Ermeni Katolik bir ailenin kızı olarak doğan Liji Pulcu, Sarıyer'deki çocukluk günlerinden Osmanbey'deki ilk gençlik yıllarına uzanan dönemi dostlukları, komşulukları, okul hayatı, mesire gezileri ile renkli biçimde anlatıyor.
Kendi anılarına nokta koyduktan sonra da, Şişli-Tünel hattındaki semtleri resmediyor.
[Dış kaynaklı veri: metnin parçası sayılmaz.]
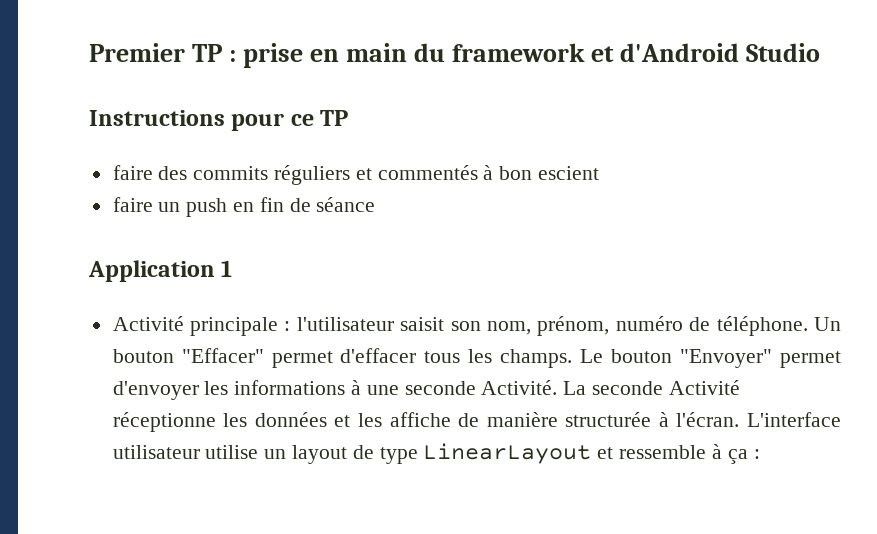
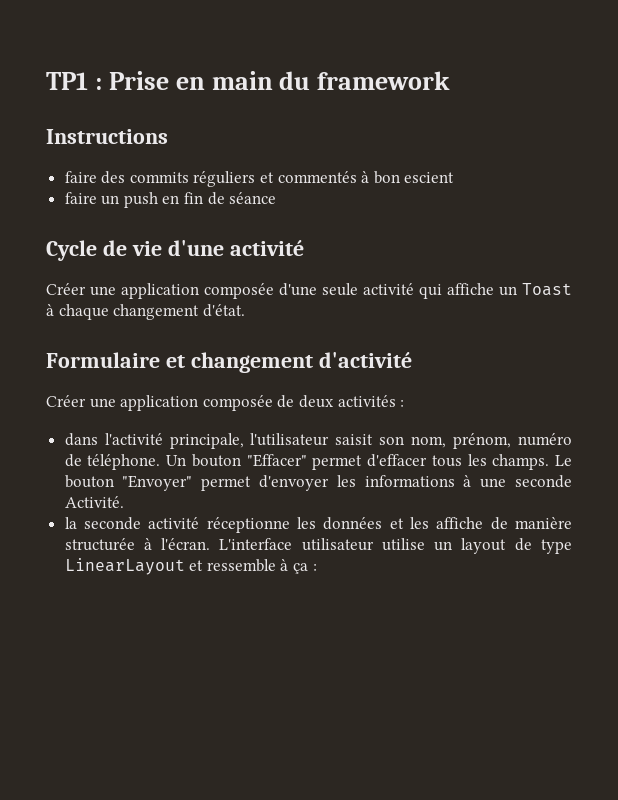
[89,43,304,68] Premier TP : prise -> [46,71,169,90] TP1 : Prise
[591,43,821,62] [89,110,349,131] et d'Android Studio // Instructions pour ce TP -> [46,129,168,144] // Instructions
[88,260,233,282] [112,316,291,336] Application 1 // Activité principale : -> [46,240,304,261] [46,283,572,299] [46,304,245,320] [46,352,412,373] [46,395,405,411] [64,433,244,449] Cycle de vie d'une activité // Créer une application composée d'une seule activité qui affiche un Toast à chaque changement d'état. // Formulaire et changement d'activité // Créer une application composée de deux activités : // dans l'activité principale,
[563,380,740,395] La seconde Activité -> [64,517,200,530] // la seconde activité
Bu semtlerin sakinlerinin, gündelik hayatının, alışveriş dünyasının, eğlence ve kültür çevrelerinin bir panoramasını çiziyor.
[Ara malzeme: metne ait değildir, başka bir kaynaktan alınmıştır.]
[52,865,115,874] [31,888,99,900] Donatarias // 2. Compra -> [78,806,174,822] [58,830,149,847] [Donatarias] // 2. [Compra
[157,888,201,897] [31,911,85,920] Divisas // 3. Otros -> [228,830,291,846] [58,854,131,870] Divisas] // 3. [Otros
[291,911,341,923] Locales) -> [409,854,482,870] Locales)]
İstanbul'da Kayıp Zamanlar, bu kadim şehrin yakın tarihine dair bellek tazelerken, kimileri az bilinen anekdotları kayda geçiyor: Adları sularla anılan sayısız mesireden, sokak eğlencelerine; Menderes'in imar faaliyetlerinden, AKM'nin on yıllar süren inşaatına; Türklerin, Fransızların, Rumların, Ermenilerin, Rusların ve Lehlerin sıcak bir öğrenci dayanışması içinde okuduğu Notre Dame de Sion'dan, Berna Moran ve Halide Edip'in öğrencileri büyülediği Edebiyat Fakültesi'ne...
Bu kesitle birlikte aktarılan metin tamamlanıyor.